The chancellor approached warily, hand trembling as he reached out to wake the prince. The longer he was around Wendell, the more uncomfortable and worried he became. His mannerisms, his actions, his words...everything cried out that the Prince was unstable. In the last week since Wendell's return to the palace, Griswold had begun entertaining the notion that the prince had been enchanted. He had been gone on his trip across the kingdom far too long...the Queen was still unaccounted for, and Viscount Lansky, who had gone to find Wendell in the Disenchanted Forest, had never returned.

Something was horribly wrong.

"Sir, wake." He touched the prince's shoulder.

The prince flinched and awoke. He turned back to look at the chancellor, who started. His tongue was lolling from the corner of his mouth in a pant. "Is it breakfast?"

The chancellor backed away toward the bed. "You're not yourself, sir. What is the matter?"

Wendell stared at him in confusion, but his expression quickly changed to one of helplessness and fear.

Chancellor Griswold sat down slowly on the bed. A deep and pervasive chill filled his heart. He had to test him. "Sir, what is my name?"

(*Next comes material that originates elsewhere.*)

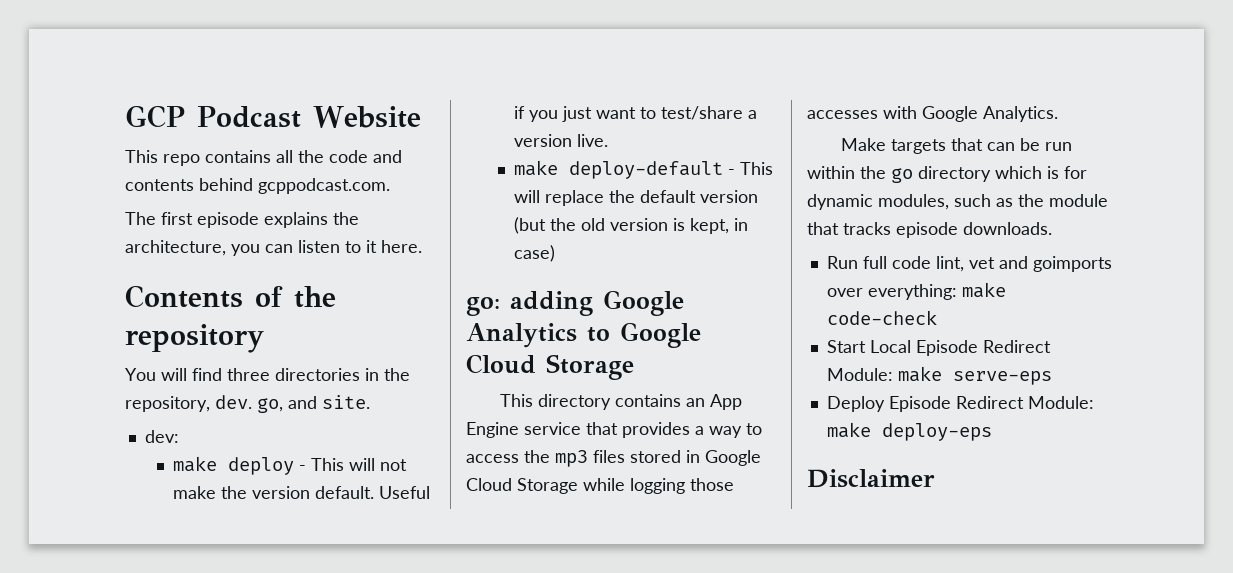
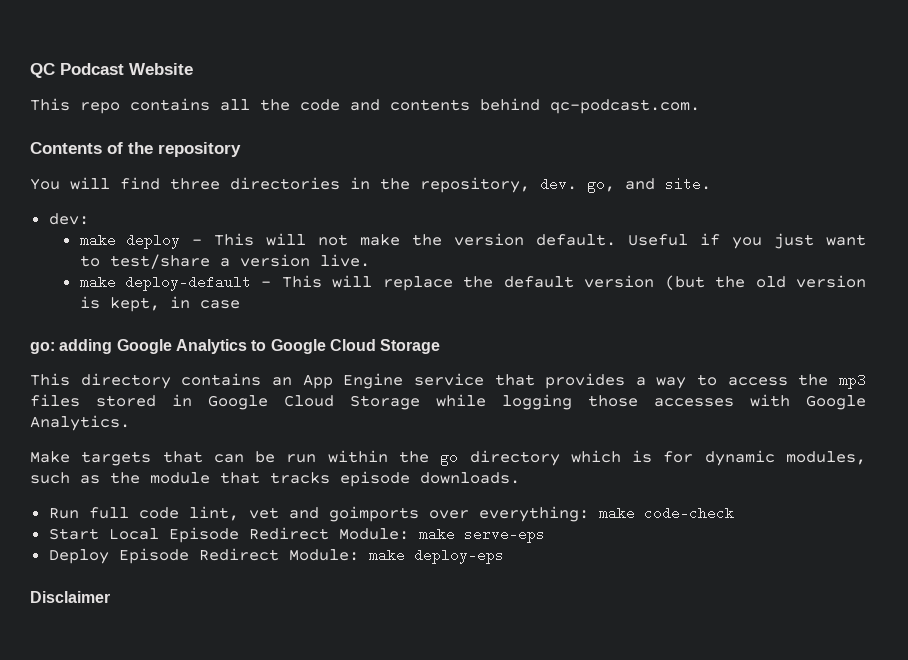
[125,105,185,128] GCP -> [30,63,55,78] QC
[258,178,390,194] [125,212,359,228] [125,240,422,256] gcppodcast.com. // The first episode explains the architecture, you can listen to it here. -> [550,99,700,114] qc-podcast.com.
[513,245,555,262] case) -> [199,300,240,309] case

Prince Wendell's discomfort and fear heightened. His mouth worked silently. He clearly could not answer his question.

"Sir, I've known you all your life." Griswold's voice hardened. "I even helped bring you into being. And you do not even know who I am, do you?"

Wendell whimpered again, and then he seemed to make some sort of decision. He leaped off of the sheets--but instead of getting to his feet he started crawling around the carpet on all fours, and babbling rapidly. "Okay, I'm just...I'm a dog. I'm just a little dog, that's what I am! I want to go home. I want to stay on all fours. Please, help me out, old chap! I'm just a poor little dog. I'm completely out of my depth here!"

The whole time he spoke, Chancellor Griswold stared at him with rising disbelief, shock, and pity. Finally he swallowed with difficulty. He had feared the truth. He had thought Wendell might be mentally disturbed, or ensorcelled. But to not actually be Wendell at all...to be a dog in human form. It was unthinkable, immoral! And clearly a product of the Queen's demented mind. Viscount Lansky had been right to warn the Council of her.

"Magic!" he proclaimed firmly. "I suspected as much." The transformed dog looked at him hopefully, but then an expression of horror crossed his face as he looked past him. Chancellor Griswold began to turn toward the window, where the velvet curtain was rustling. "I must get a message to--"

The knife blade slashed with deadly efficiency across the chancellor's throat. Blood filled his trachea, and he began to choke. Clutching at his neck, Griswold collapsed back onto the bed, the fluid of his life spurting between his fingers and staining the silken sheets. But just before his life ebbed away and his face went slack with despair, his clouded eyes saw the Queen standing over him, a smirk of triumph on her lips...

"Get up from there." The Queen glared down at the Dog Prince, who cringed back away from her and stumbled to his feet. "Get dressed." She smiled cruelly as she replaced her knife in its golden engraved sheath. "It's time to show our hand."

As the Dog Prince hurried to his wardrobe, the Queen turned back to the bed and sighed. That had been a close call narrowly avoided. But the chancellor had been silenced, and his absence would be easily explained. Anyone searching for him would be told by her men that the chancellor was indisposed, laid up in bed by illness and unable to attend the ball, but that he gave his best wishes to the Prince. No one would think to check on him until after the coronation.

Smiling again, the Queen secreted her dagger back within the folds of her dress.

And by then, one dead chancellor would be the least of the Nine Kingdoms' worries.